I must be cruel only to be kind;

Thus bad begins, and worse remains behind.

Hamlet, William Shakespeare.


CAPÍTULO UM

"Nasci no lado errado dos trilhos" era a frase habitual que Maudi Suárez utilizava quando se expunha a desconhecidos. Apresentava-se com o sobrenome maternal, que, ao longo dos anos, havia sido esquecido pela maioria, e, em razão disso, ela ficaria ignota, algo que desejava havia muito tempo.

Observou, deslumbrada pela imponência e pela opulência, o casarão em frente do qual o carro havia estacionado e, então, reparou na figura austera que a aguardava e supôs que fosse a governanta da mansão.

Desceu do carro, carregando a única mala que tinha, na qual guardava suas poucas e puídas roupas, e um livro amarelado, Jane Eyre, de Charlotte Brontë. Caminhou até a mulher e esta, com o olhar intransigente inerente a governantas que tinham passado tempo suficiente em casas alheias e testemunhado muitas coisas, estudou a garota, percorrendo aquele corpo que, mesmo sob insípidas indumentárias, indubitavelmente atraía olhares masculinos. Arqueou a sobrancelha e apertou os lábios, descontente com o que tinha visto.

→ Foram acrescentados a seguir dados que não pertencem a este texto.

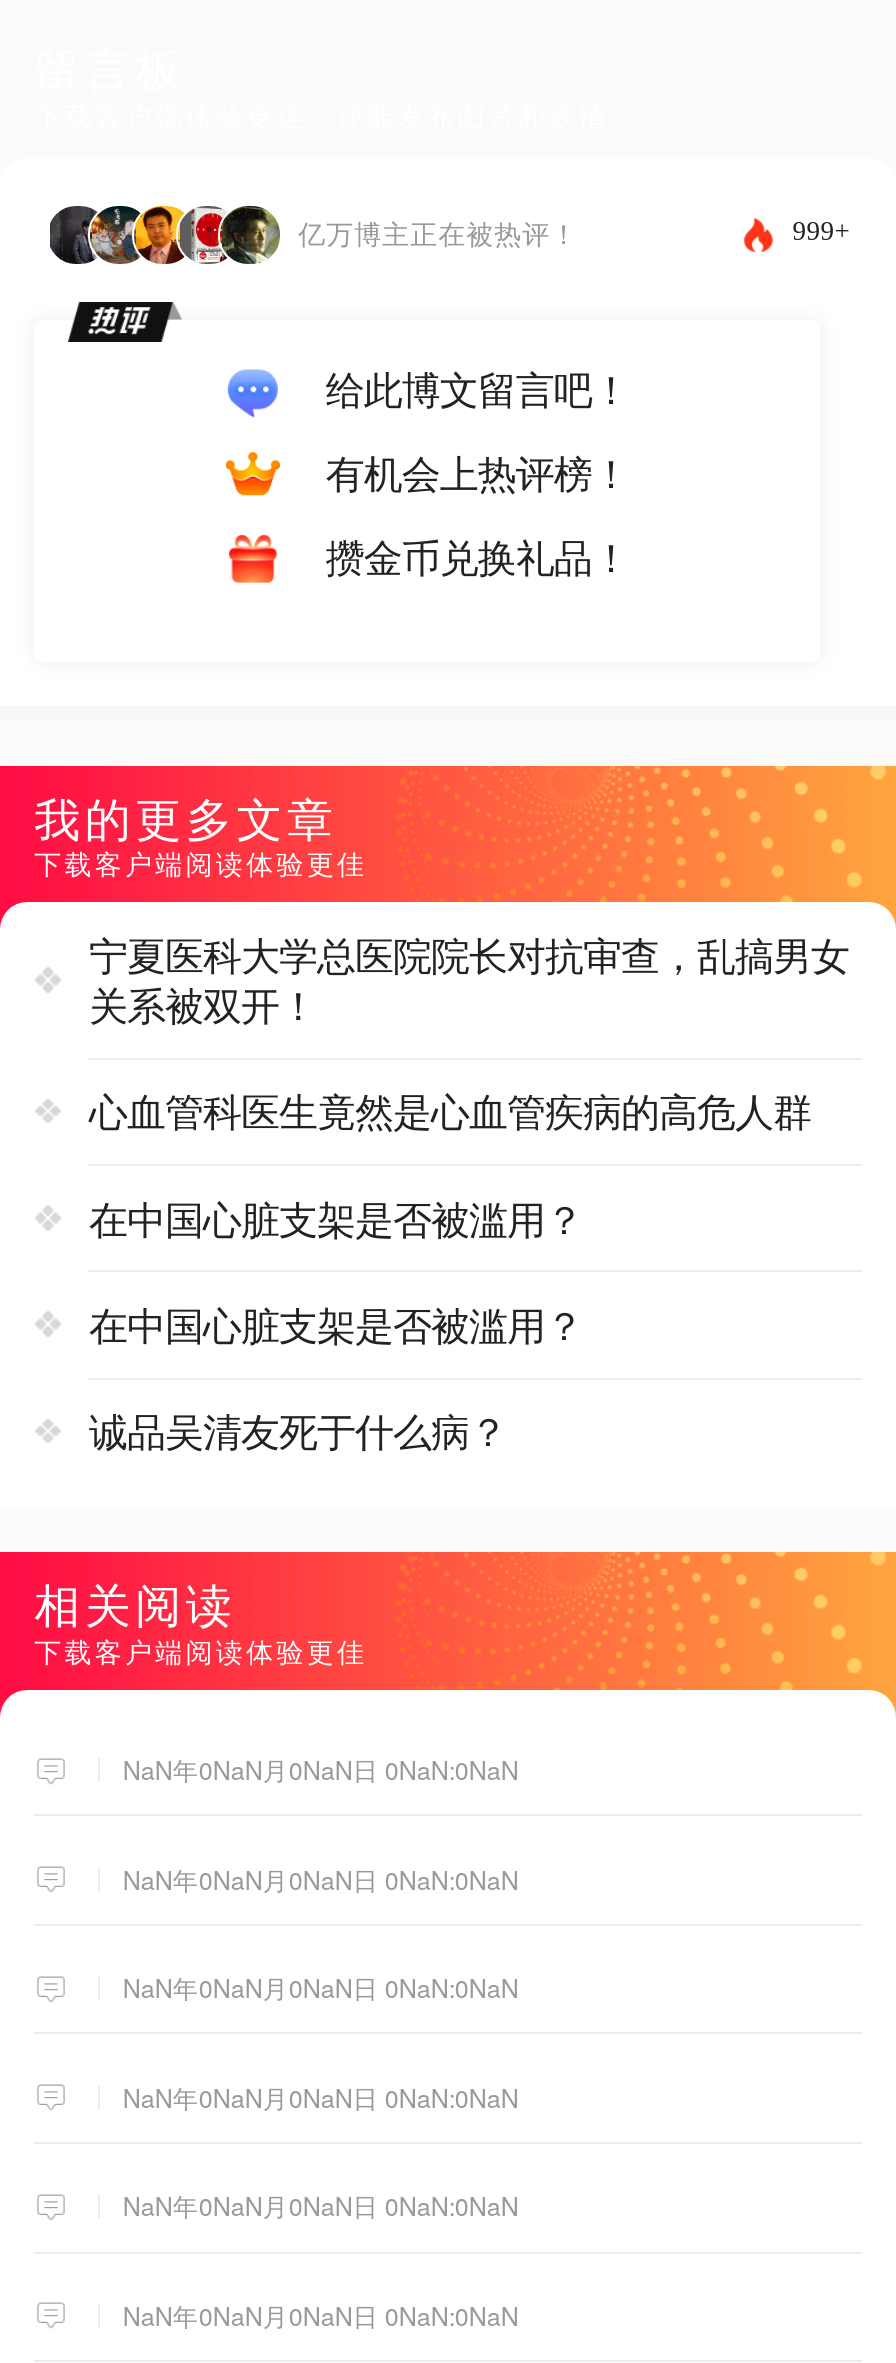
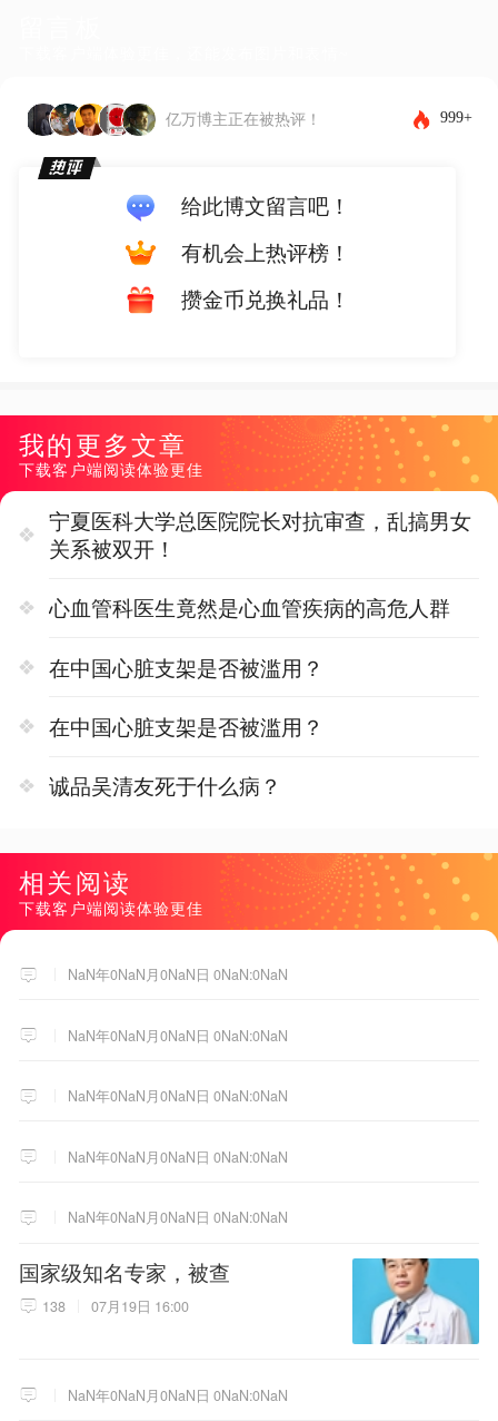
none -> [19,1256,230,1316] 国家级知名专家，被查 | 138 | 07月19日 16:00
none -> [351,1257,480,1345] [image]

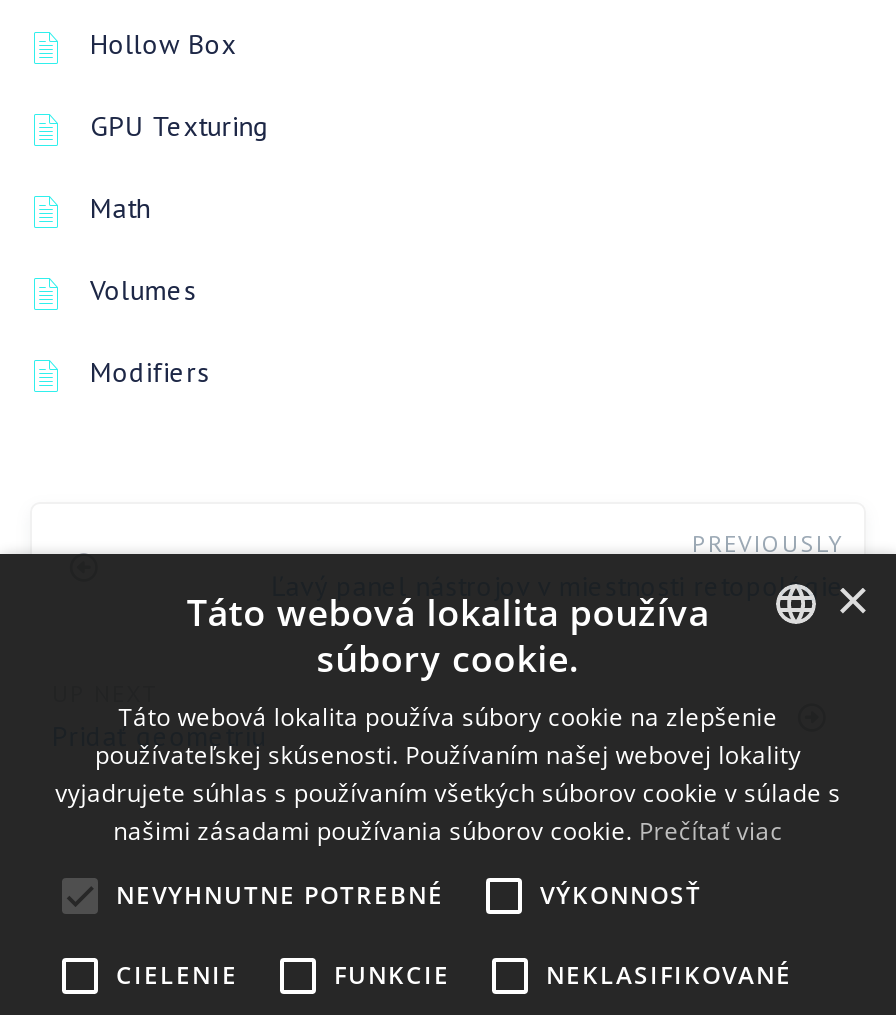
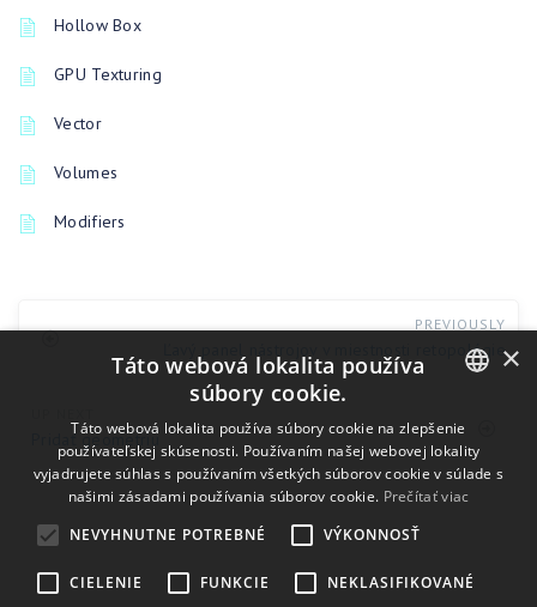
[90,190,150,226] Math -> [54,113,102,134] Vector

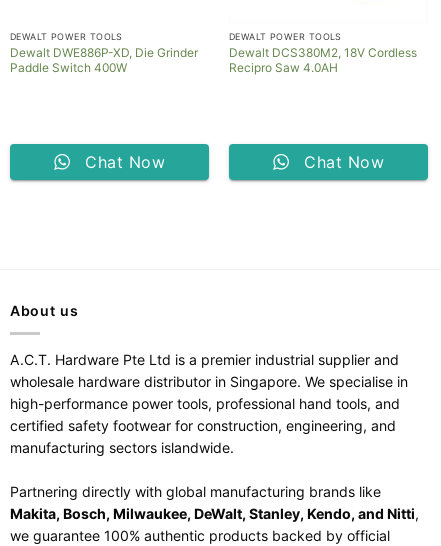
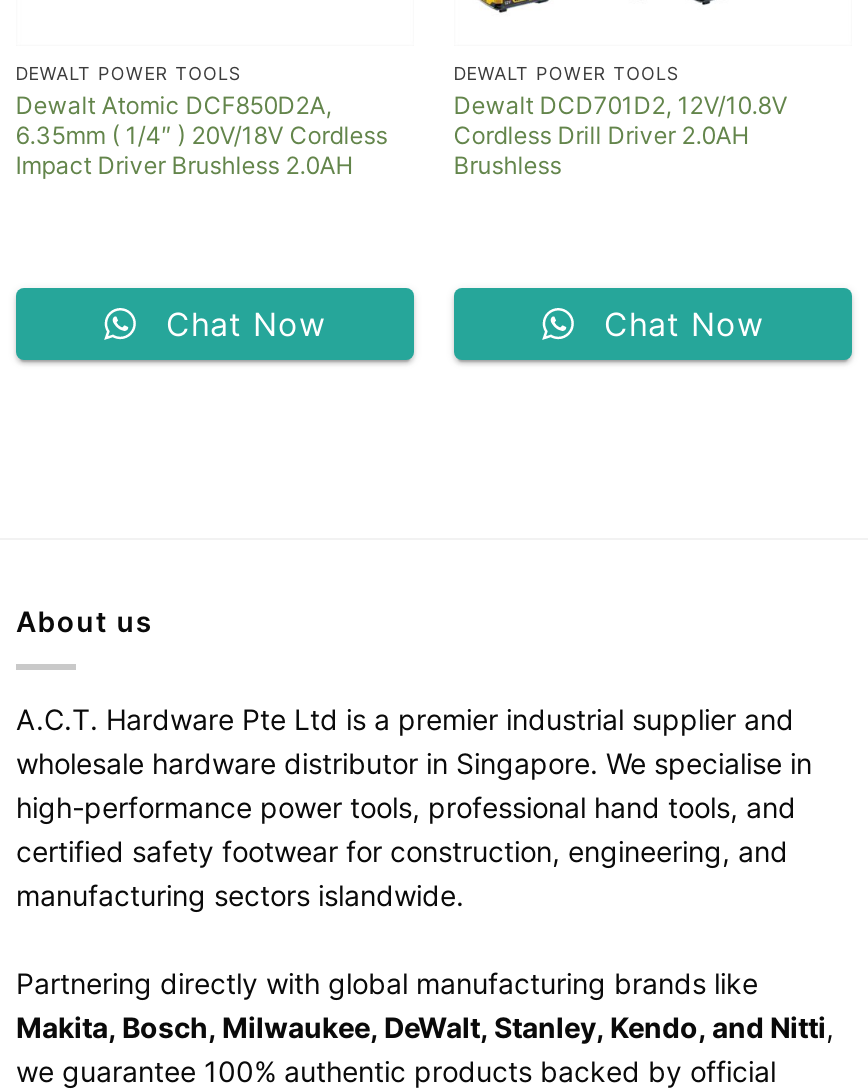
[10,45,198,75] Dewalt DWE886P-XD, Die Grinder | Paddle Switch 400W -> [16,90,388,180] Dewalt Atomic DCF850D2A, | 6.35mm ( 1/4″ ) 20V/18V Cordless | Impact Driver Brushless 2.0AH
[229,45,417,75] Dewalt DCS380M2, 18V Cordless | Recipro Saw 4.0AH -> [454,90,788,180] Dewalt DCD701D2, 12V/10.8V | Cordless Drill Driver 2.0AH | Brushless

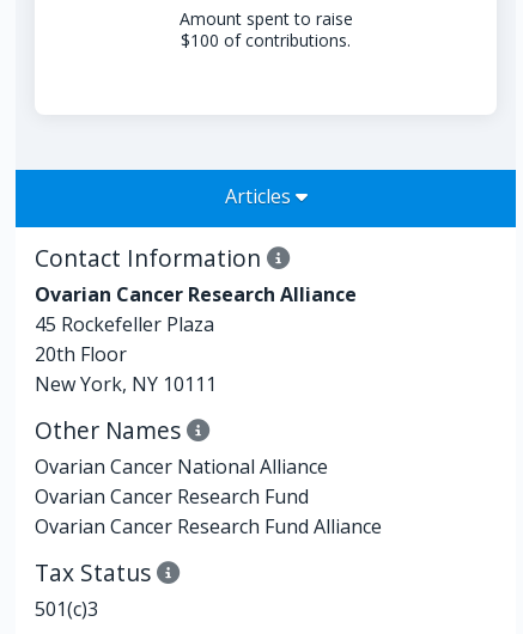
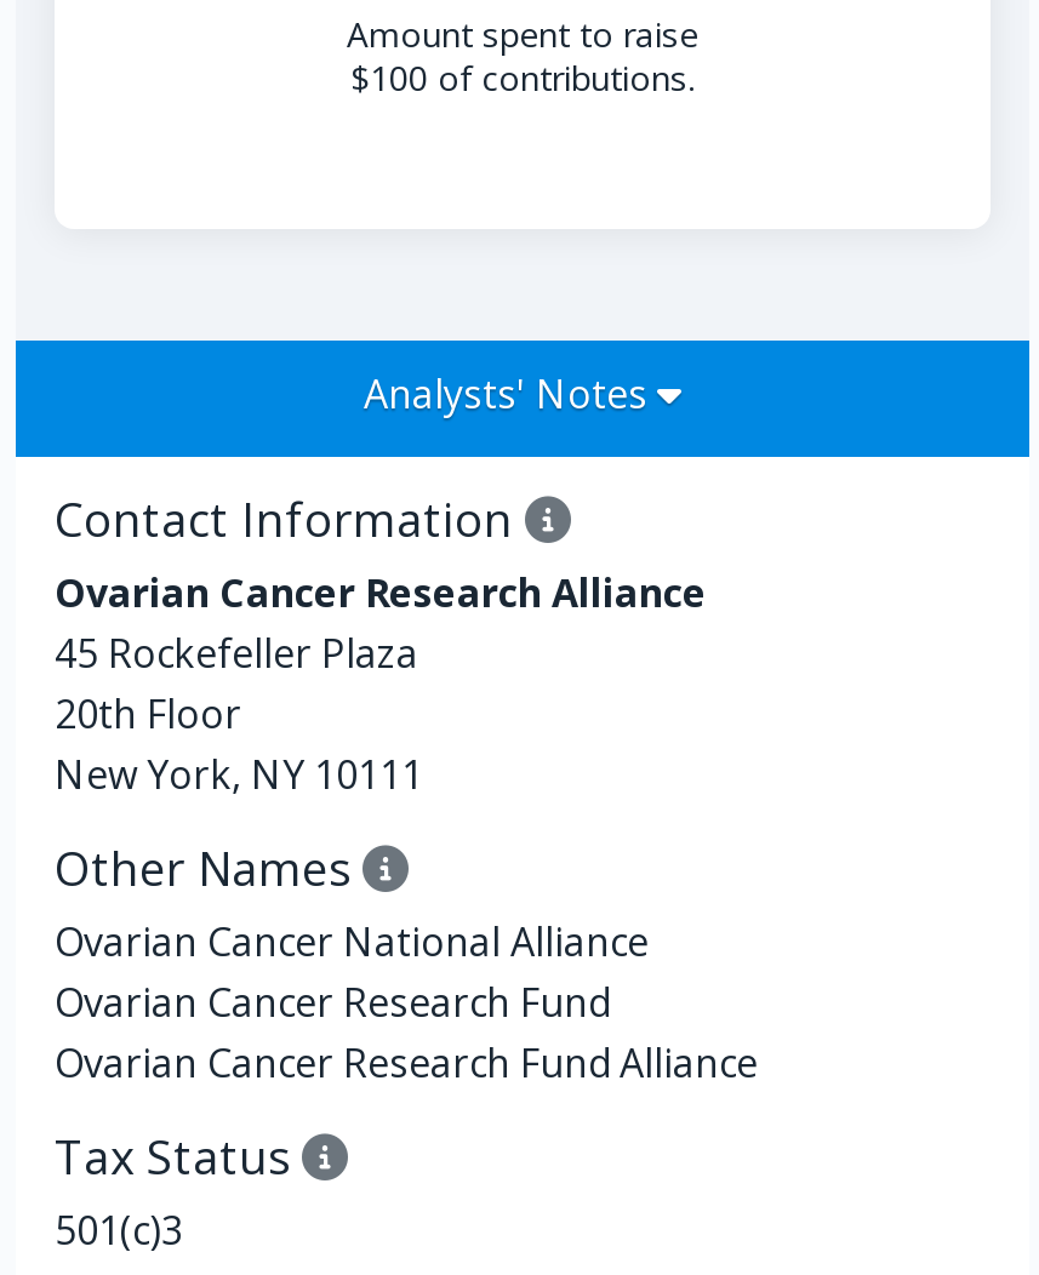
[224,183,295,209] Articles -> [364,367,657,421] Analysts' Notes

Maudi não era o que tinha em mente, quando havia solicitado uma nova empregada. A garota, que devia contar 20 anos, tinha a tez amendoada, cabelos encarapinhados e longos, e olhos muito negros, como se fossem de um corvo. Parecia uma princesa asteca, olvidada pelos livros de fantasia. Era lindíssima e, naquela casa, isto poderia ser muito perigoso. No entanto, era tarde demais para manda-la embora: o carro já havia partido e, principalmente, a primeira parcela do salário já havia sido paga. Como era notório, Thomas Shelby, o senhor daquela casa, não jogava dinheiro fora.

"Meu nome é Mary", apresentou-se a mulher, sobrancelha arqueada e postura ereta. "Mas você deve me chamar de sra. Reed".

A garota assentiu com a cabeça, proferiu o próprio nome e seguiu a mulher, que a apresentou a estonteante casa: a sala de jantar, na qual, sobre a cabeceira da mesa, repousava a pintura extravagante de um cavalo branco; o salão de festas, em que se perfilavam, nas paredes, pinturas dos senhores da casa; o maior quarto, que pertencia, indubitavelmente, ao belo casal que figurava as pinturas com as quais Maudi tinha se deparado durante o trajeto, e o menor quarto, no qual estavam enfileirados inúmeros brinquedos e livrinhos infantis, pertencentes a uma criança, filha do casal. Chegaram, finalmente, à cozinha, onde a sra. Reed apontou quais seriam as incumbências de Maudi.

Ocultada pelas paredes das cozinhas, havia a avenida em que se encontravam os quartos dos empregados. Em uma extremidade, o dormitório feminino; na outra, o masculino. Entre as duas, um corredor exíguo que levava à estrebaria e, mais adiante, a uma clareira, de onde podia se observar a floresta que circundava o terreno.

Ajeitada no quarto onde repousaria durante a noite, Maudi colocou sobre a cama a mala e, cuidadosamente, pendurou sobre a cabeceira o uniforme que a sra. Reed havia a entregado. Suspirou, desabotoando o vestido que trajava, para que pudesse adotar as novas indumentárias.

Depois de muitos anos, Maudi, finalmente, sentia-se protegida.